Caminaba por las calles del barrio Las Estancias, Medellín (Colombia), en un constante retorno. Para no sentirse solo frecuentaba la Casa de Cultura Las Estancias. Su presencia se hizo cotidiana y como un acuerdo tácito, permanecía junto a las personas que llegaban allí.

Los niños y niñas empezaron a preguntarse por él: ¿tenía una vivienda?, ¿alguna vez tuvo una?, ¿a qué hora comía, dormía y jugaba? Su llegada no era una casualidad absoluta pero coincidió con la llegada de instrumentos musicales a la Casa.

Casa de Cultura Las Estancias

La Casa de Cultura Las Estancias sobresale sobre una calle pendiente de la comuna 8 de Medellín. Está ubicada en Villa Hermosa, en la zona centro oriental de la ciudad, donde funcionó hasta el año 1972 la cárcel de hombres La Ladera. La Casa abrió sus puertas a la comunidad el 14 de febrero de 2017. Sus espacios, que albergaron en el pasado armas de fuego de grupos al margen de ley, hoy son habitados por movimientos artísticos y culturales.

La Red de Artes Visuales llegó a la Casa de Cultura Las Estancias en abril del 2017, con la intención de fortalecer la formación ciudadana de los niños, niñas y jóvenes participantes del proyecto, por medio de actividades mediadas por el arte.

Laura es una de las participantes y asiste a la Red desde entonces. Tiene 7 años y la inocencia intacta de la vida pasada de Estancio. Ella junto a sus compañeros que asisten  a la Red construyeron una Caja de los Recuerdos. Allí depositan todas las experiencias que les genera participar en este proyecto. Estancio es una de sus experiencias y está depositado en la caja en forma de dibujo. Laura delineó su silueta y luego la rellenó de color café. Junto a él dibujó una casa, una cama y también comida.

(Lee tambiénCon una cometa Alisson recuerda a sus animales que están en el cielo).
Laura desconoce que meses atrás Estancio estaba sin casa, sin comida y en un estado severo de desnutrición. Llegó a la Casa de Cultura bajo el sonido de violines y chelos de la Red de Escuelas de Música, la primera Red en habitar la Casa, antes de la llegada de la Red de Artes Visuales. La música fue su amiga y el mensaje que escuchaba todos los días.
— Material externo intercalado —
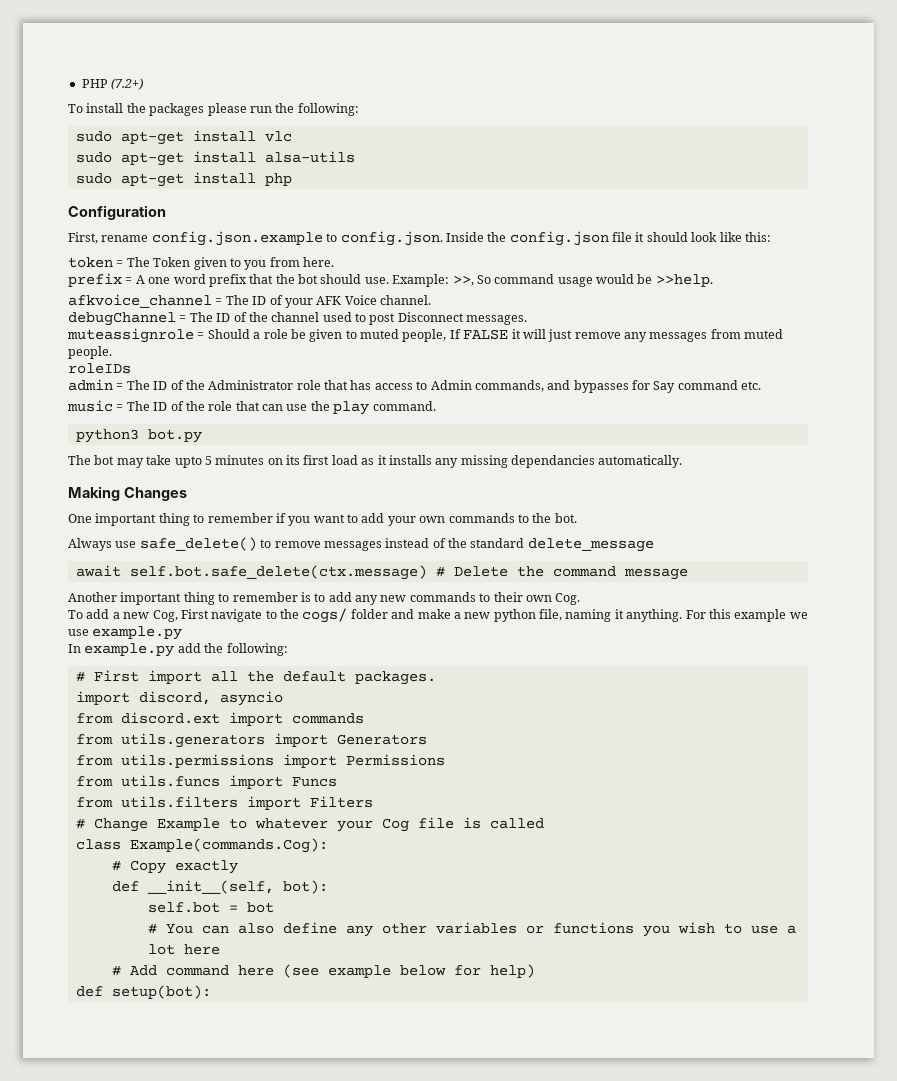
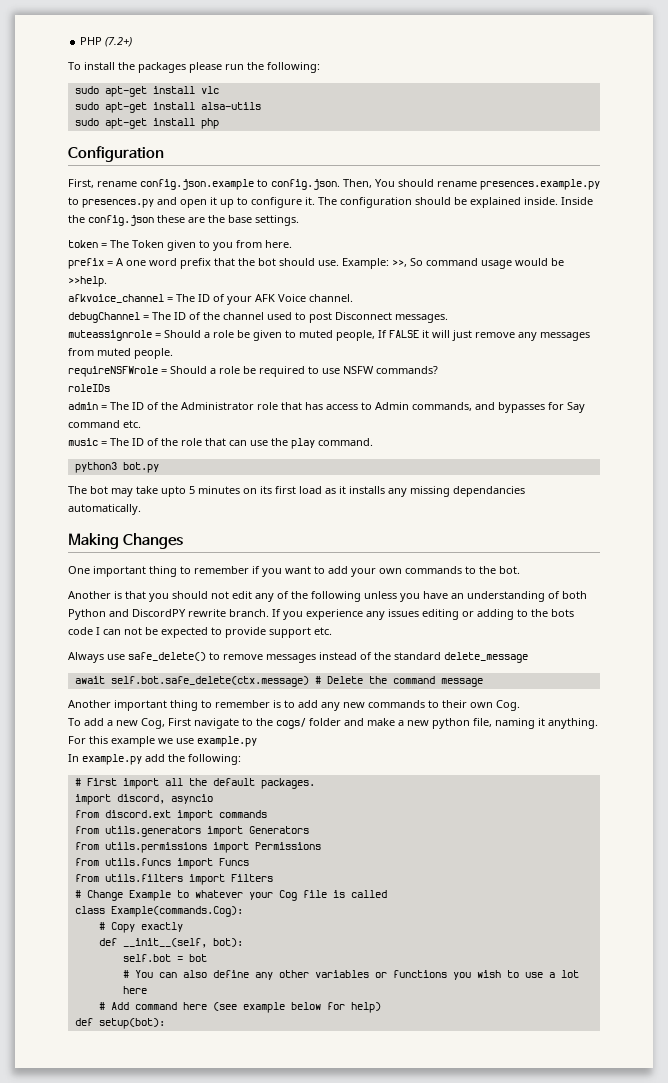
- First, rename config.json.example to config.json. Inside the config.json file it should look like this:
+ First, rename config.json.example to config.json. Then, You should rename presences.example.py to presences.py and open it up to configure it. The configuration should be explained inside. Inside the config.json these are the base settings.
+ requireNSFWrole = Should a role be required to use NSFW commands?
+ Another is that you should not edit any of the following unless you have an understanding of both Python and DiscordPY rewrite branch. If you experience any issues editing or adding to the bots code I can not be expected to provide support etc.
El director de la Escuela y sus estudiantes se percataron de la presencia de Estancio. Lo llevaron al veterinario y le dieron los cuidados necesarios para que pudiera llevar una vida tranquila y feliz. Superó la etapa de desnutrición y se convirtió en la compañía de todos aquellos que frecuentan el lugar.
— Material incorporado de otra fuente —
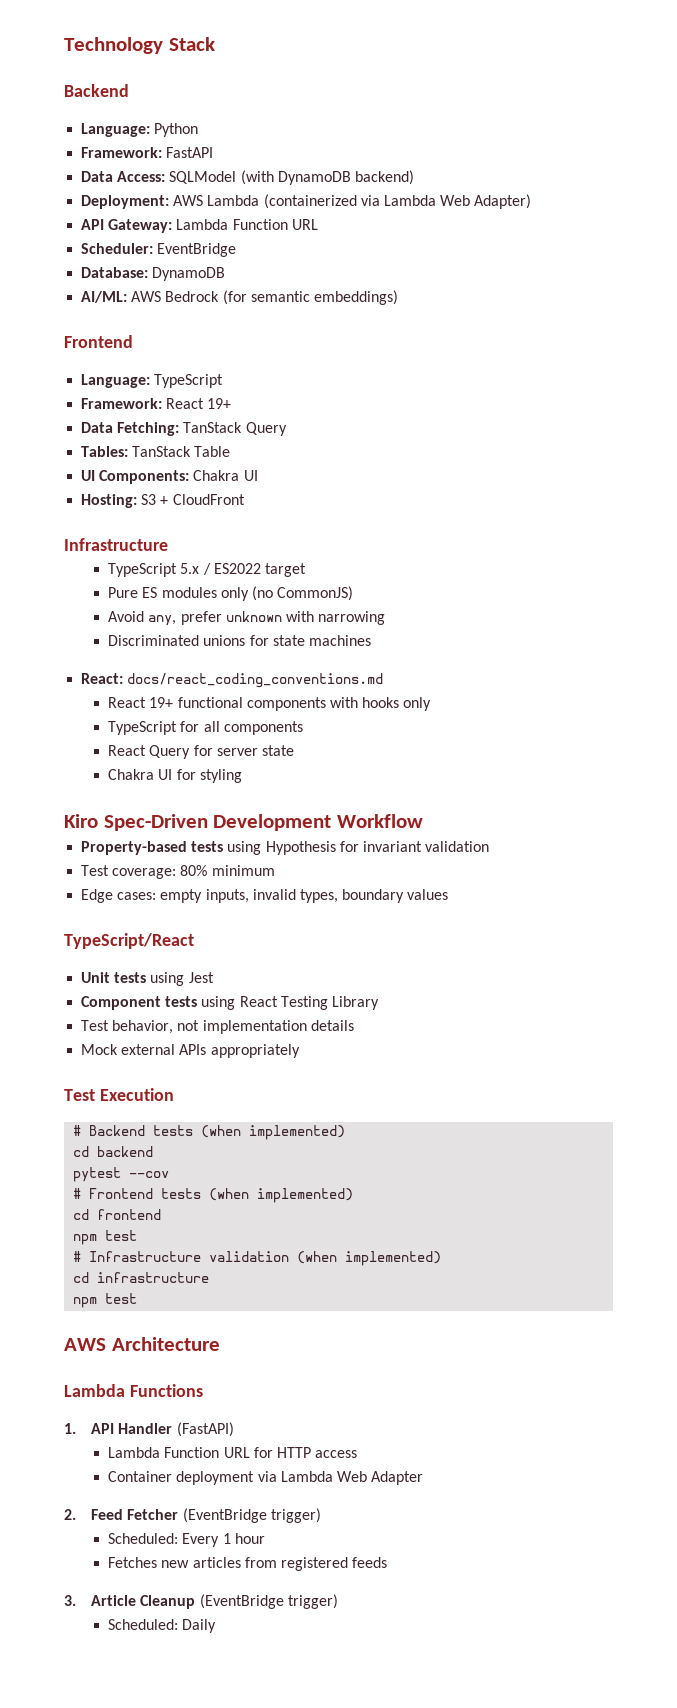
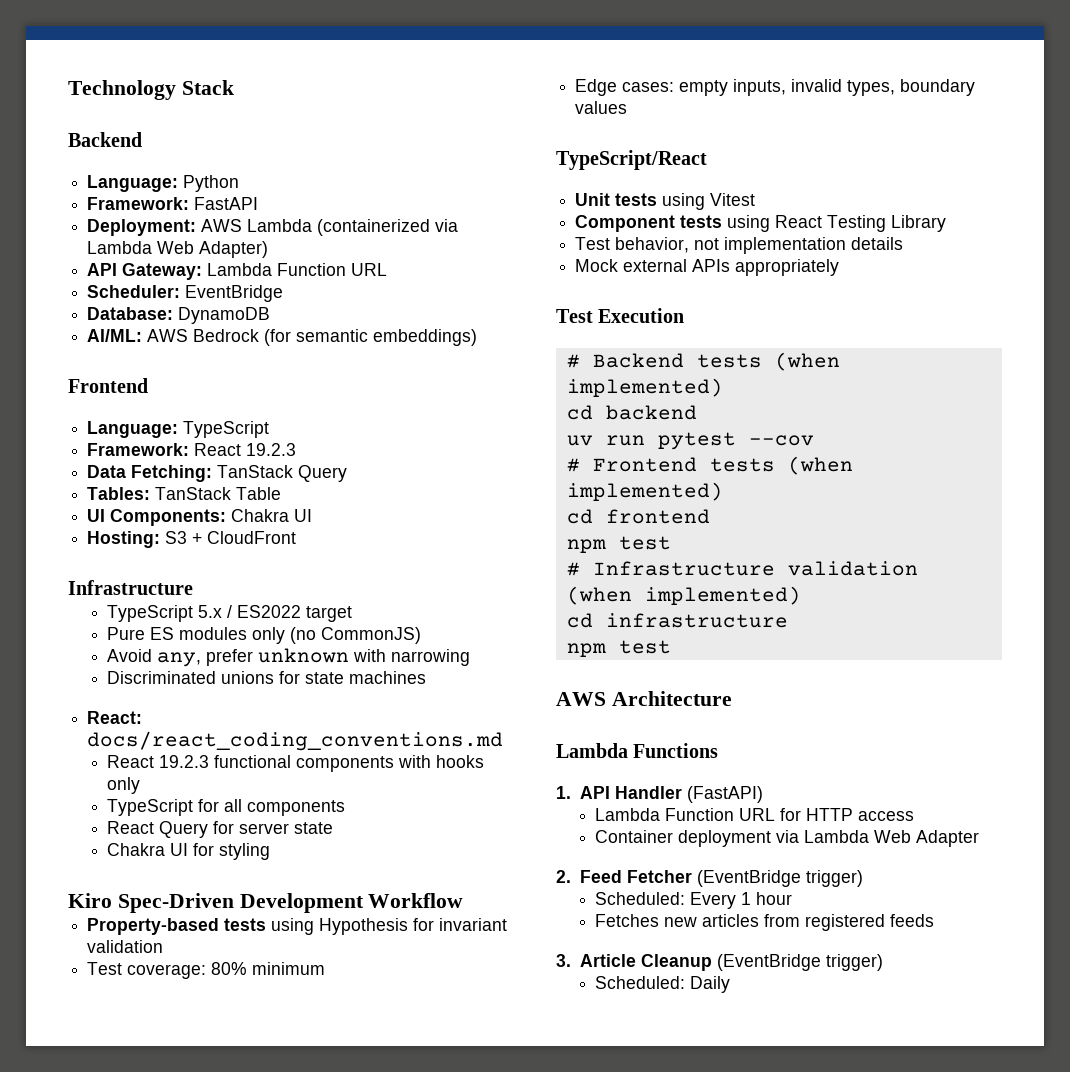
- Data Access: SQLModel (with DynamoDB backend)
- Framework: React 19+
+ Framework: React 19.2.3
- React 19+ functional components with hooks only
+ React 19.2.3 functional components with hooks only
- Unit tests using Jest
+ Unit tests using Vitest
- pytest --cov
+ uv run pytest --cov

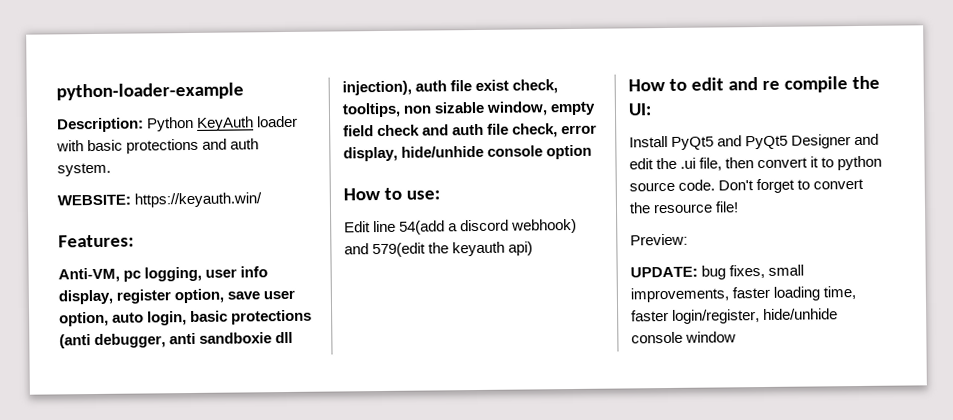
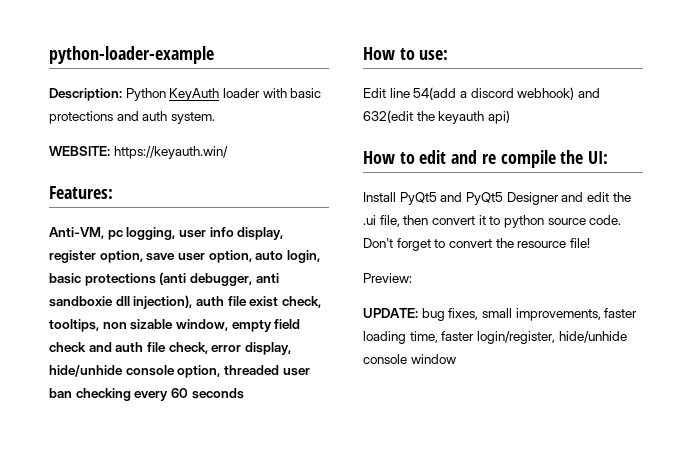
- Anti-VM, pc logging, user info display, register option, save user option, auto login, basic protections (anti debugger, anti sandboxie dll injection), auth file exist check, tooltips, non sizable window, empty field check and auth file check, error display, hide/unhide console option
+ Anti-VM, pc logging, user info display, register option, save user option, auto login, basic protections (anti debugger, anti sandboxie dll injection), auth file exist check, tooltips, non sizable window, empty field check and auth file check, error display, hide/unhide console option, threaded user ban checking every 60 seconds
- Edit line 54(add a discord webhook) and 579(edit the keyauth api)
+ Edit line 54(add a discord webhook) and 632(edit the keyauth api)

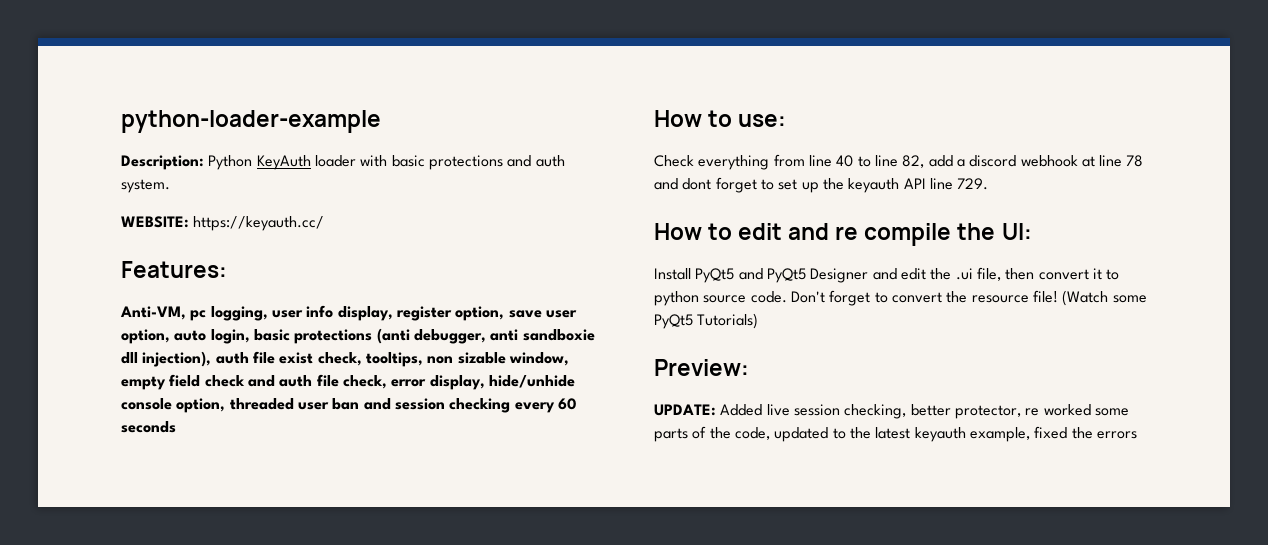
- WEBSITE: https://keyauth.win/
+ WEBSITE: https://keyauth.cc/
- Anti-VM, pc logging, user info display, register option, save user option, auto login, basic protections (anti debugger, anti sandboxie dll injection), auth file exist check, tooltips, non sizable window, empty field check and auth file check, error display, hide/unhide console option, threaded user ban checking every 60 seconds
+ Anti-VM, pc logging, user info display, register option, save user option, auto login, basic protections (anti debugger, anti sandboxie dll injection), auth file exist check, tooltips, non sizable window, empty field check and auth file check, error display, hide/unhide console option, threaded user ban and session checking every 60 seconds
- Edit line 54(add a discord webhook) and 632(edit the keyauth api)
+ Check everything from line 40 to line 82, add a discord webhook at line 78 and dont forget to set up the keyauth API line 729.
- Don't forget to convert the resource file!
+ Don't forget to convert the resource file! (Watch some PyQt5 Tutorials)
  Preview:
- UPDATE: bug fixes, small improvements, faster loading time, faster login/register, hide/unhide console window
+ UPDATE: Added live session checking, better protector, re worked some parts of the code, updated to the latest keyauth example, fixed the errors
Desde entonces este integrante, al que pusieron por nombre Estancio en honor a la Casa de Cultura Las Estancias, tiene un hogar, participa activamente de todas las actividades programadas desde la Casa, acompaña al guarda de seguridad, al gestor cultural, a los participantes de las Redes y a todos aquellos que transitan el sector.

A Laura la hace feliz la presencia de Estancio. Le agrada que él viva en la Casa de Cultura y le gusta verlo caminar por los mismos espacios que ella. “Los adultos de la Casa de Cultura le dan casa y comida, mis compañeros de la Red y yo le damos amor…Todos le damos amor”, dice Laura.

Este 2017 en la Red de Artes Visuales estamos hablando de ciudadanía. Los participantes reflexionan sobre cuáles son sus necesidades básicas y cómo se pueden organizar para resolverlas. Deseamos que los niños, niñas y jóvenes de la ciudad identifiquen sus habilidades para crear, transformar o conservar aquello que les rodea y que les permite vivir mejor. Durante la fase de necesidades básicas los participantes de la Red hablaron de lo que ellos consideran indispensable para sobrevivir: alimentación, vivienda, agua, árboles, familia y amor, siendo este último el más mencionado.